Vale la pena di ripercorre quegli anni partendo dai due allestimenti dedicati in questa edizione di Arte Fiera a quella Bologna all’avanguardia nelle arti declinate come strumenti possibili della creatività.
Il primo è legato alla mostra retrospettiva “Praticamente nulla da vendere”, a cura di Uliana Zanetti, che ha celebrato le performance ad Arte Fiera nelle prime edizioni, come quella del 1976, con le azioni di artisti come Hermann Nitsch, Franco Vaccari, Vincenzo Agnetti intese come proposta, audace e intrigante di alcune gallerie.
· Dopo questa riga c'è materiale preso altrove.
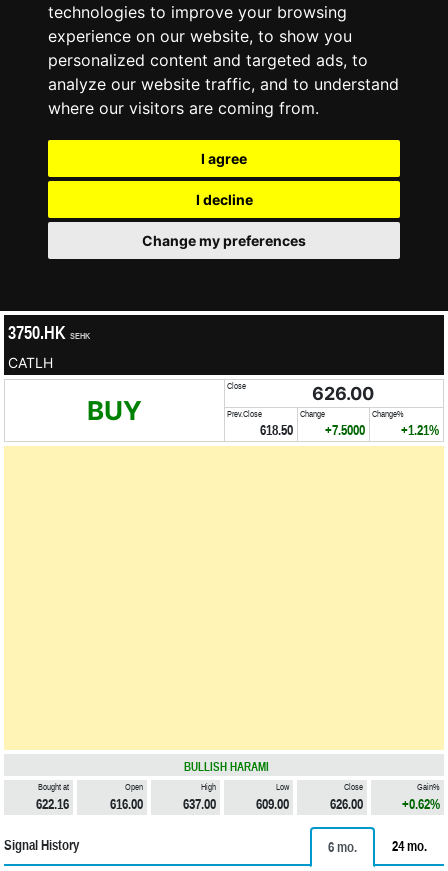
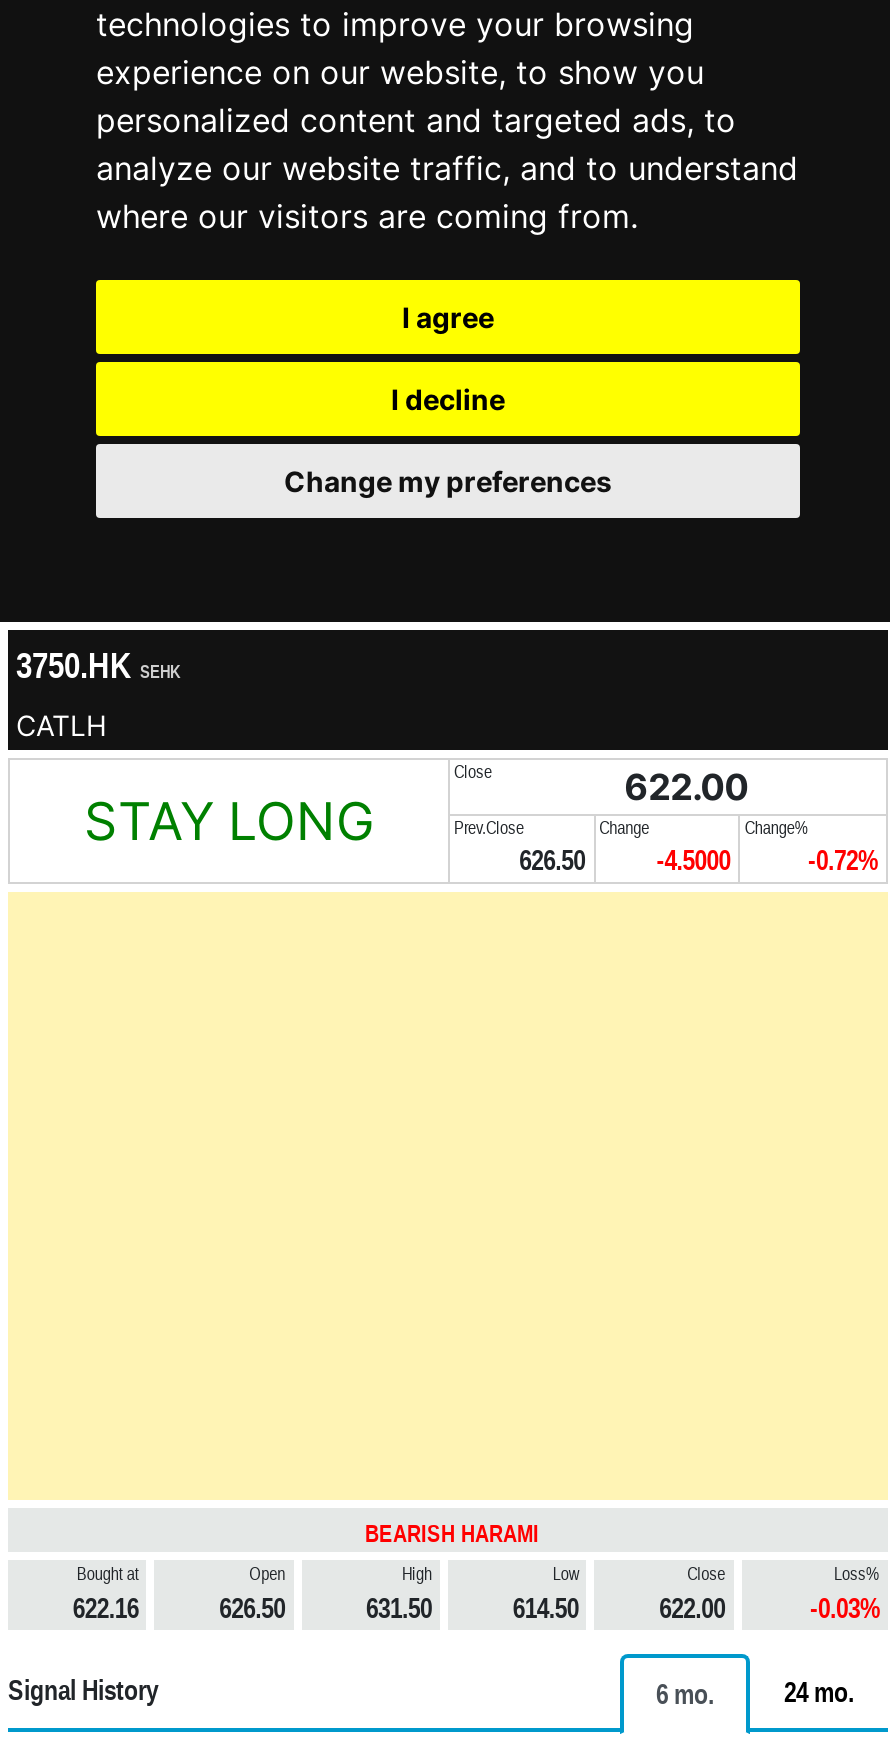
- 626.00
+ 622.00

- BUY
+ STAY LONG

- 618.50
+ 626.50

- +7.5000
+ -4.5000

- +1.21%
+ -0.72%

- BULLISH HARAMI
+ BEARISH HARAMI

- Gain%
- +0.62%
+ Loss%
+ -0.03%

- 616.00
+ 626.50

- 637.00
+ 631.50

- 609.00
+ 614.50

- 626.00
+ 622.00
Allestita nel Padiglione 25 partendo da alcune fotografie inedite d‘archivio, si sono svelati materiali del programma del 1976 richiamando l’attenzione su documenti che illuminano aspetti spesso trascurati nella storia della performance. Fenomeno propiziato da alleanze, anche occasionali, tra artisti di ogni provenienza e da incontri organizzati tra critici, mecenati e collezionisti pronti a cogliere ogni nuova opportunità per promuovere la performance rivelandone la grande vitalità culturale e capire come, senza inficiare la natura propria dell’atto, presentarla al mercato.
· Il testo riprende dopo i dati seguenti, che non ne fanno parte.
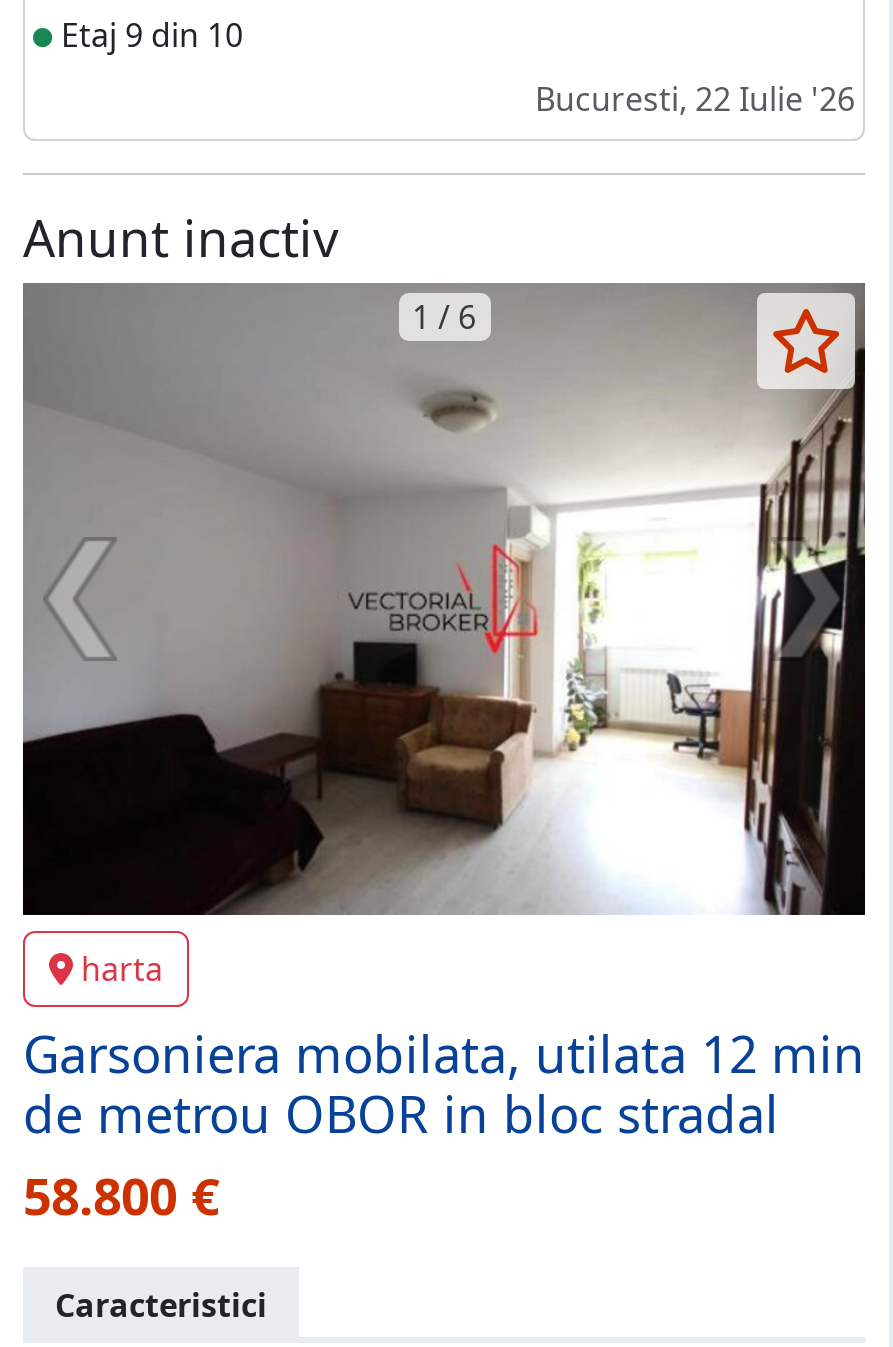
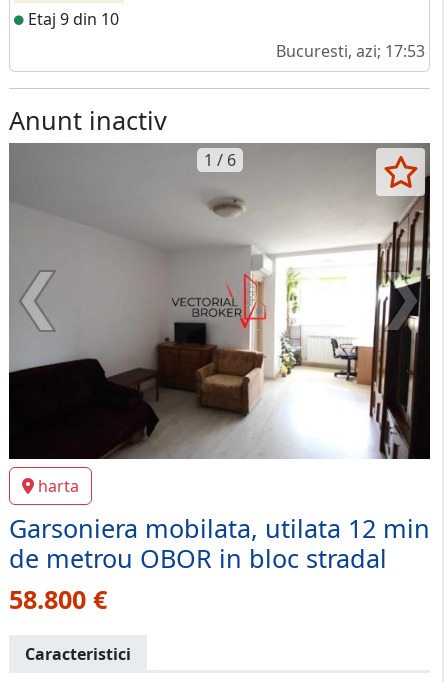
- Bucuresti, 22 Iulie '26
+ Bucuresti, azi; 17:53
A tal proposito, l’allestimento nel Padiglione 26 di “Numero zero – Il primo catalogo di Arte Fiera”, a cura di Clarissa Ricci, mostrava le riproduzioni delle pagine che accompagnavano lo spettatore durante il pilota di Arte Fiera. Correva l’anno 1974. Dieci pionieristiche gallerie italiane lasciavano presagire lo sviluppo della fiera mettendo in luce il loro fondamentale contributo.
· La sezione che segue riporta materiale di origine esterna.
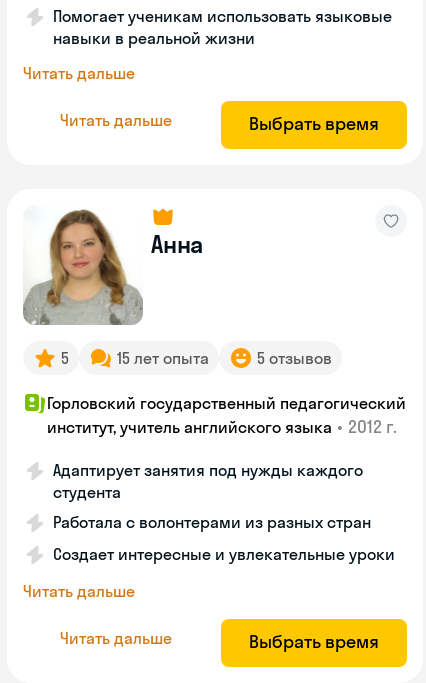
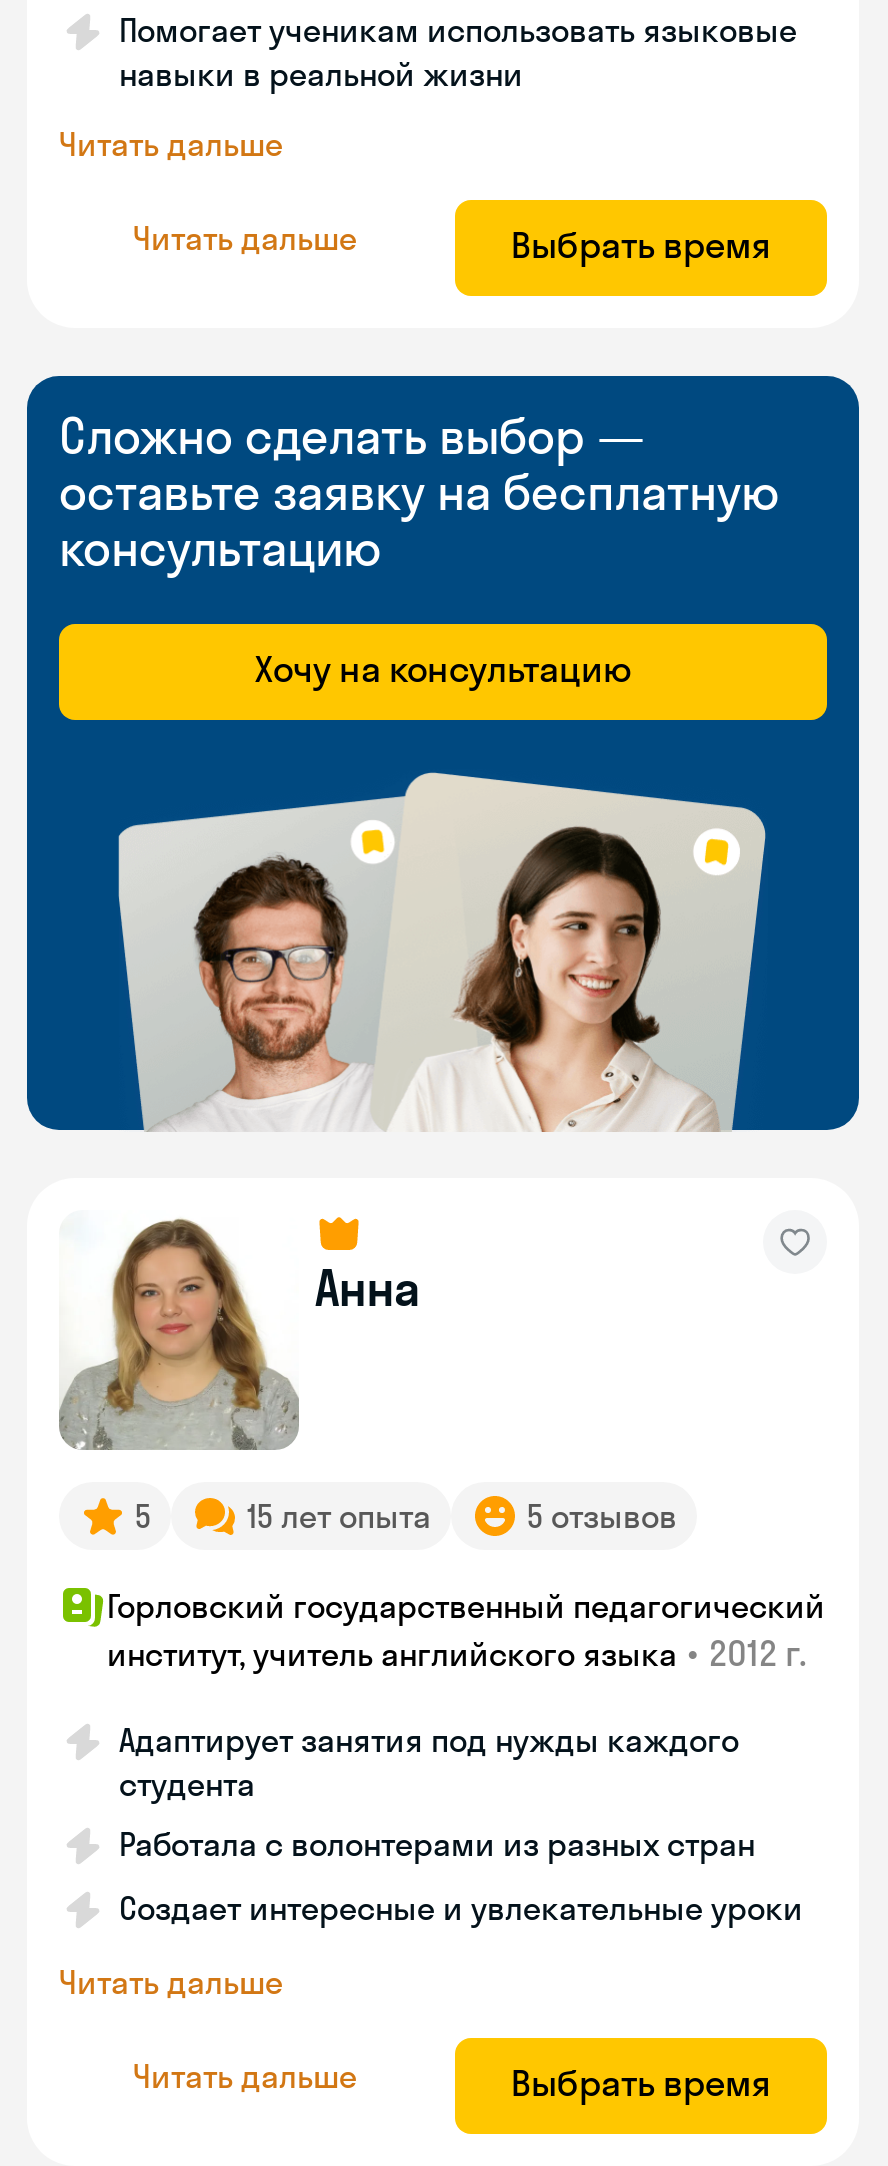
+ [image]
+ Сложно сделать выбор —
+ оставьте заявку на бесплатную
+ консультацию
+ Хочу на консультацию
Attraversando i padiglioni si riconosceva di primo acchito la bontà della direzione artistica del confermato Simone Menegoi. Il pubblico veniva accompagnato in un caleidoscopio di colori, di luci e d’arte nella scelta e nella visione della proposta curatoriale.
Nelle sezioni del percorso espositivo si snodava un cammino ideale all’insegna dell’eclettismo che passa dalle gallerie storiche a quelle emergenti. Tra i must-see di quest’anno John Giorno per Thomas Brambilla Gallery, Casper Faassen alla Mc2gallery, Carolle Bénitah per Alessia Paladini Gallery e MJ Torrecampo C+N Gallery Canepaneri.
Nella sezione “Fotografia in movimento” troneggiava lo stand di Glenda Cinquegrana Art Consulting con la trilogia: Helmut Newton, Mazaccio&Drowila e Tim White-Sobieski.
Uscendo dalla Fiera ci si rituffava nel progetto ART CITY che è ormai parte del successo di Arte Fiera. Con un cartellone nel centro di Bologna e un programma nutrito di eventi sparsi in città culminato nella Saturday ART CITY White Night, dove l’atmosfera sotto i Portici e nei Palazzi d’arte era davvero frizzante.
Nel cartellone degli eventi spiccava, al Museo Civico Archeologico, la personale di Giovanni Morbin uno dei più apprezzabili body artist italiani. “Indispensabile” questo il nome della mostra si staglia nel solco dello stravolgimento dei canoni artistici occidentali, attualizzando e trascendendo le sperimentazioni già viste in Magritte, Duchamp e Jimmie Durham per dare tramite la sensibilità dell’artista vita alla materia beffando le preconcette categorie di osservazione dello spettatore. Le sue opere soggiacciono a logiche non convenzionali, accompagnate da carica ironica, caustica ma al contempo spiazzante. La mostra traeva ispirazione dall’indagine dell’artista per alcuni dei reperti archeologici che trascendendo dal loro usuale scopo finiscono per fondersi nella sua opera con gli altri mezzi espressivi.
Bilancio dell’edizione? Se ormai sempre più spesso nei Musei di arte contemporanea si vedono logiche da manager d’affari piuttosto che da curatori d’arte dietro gli allestimenti, non si vede perché Arte Fiera debba condurre battaglie chisciottesche contro tale sistema, specie adesso che ha raggiunto l’età dell’oro.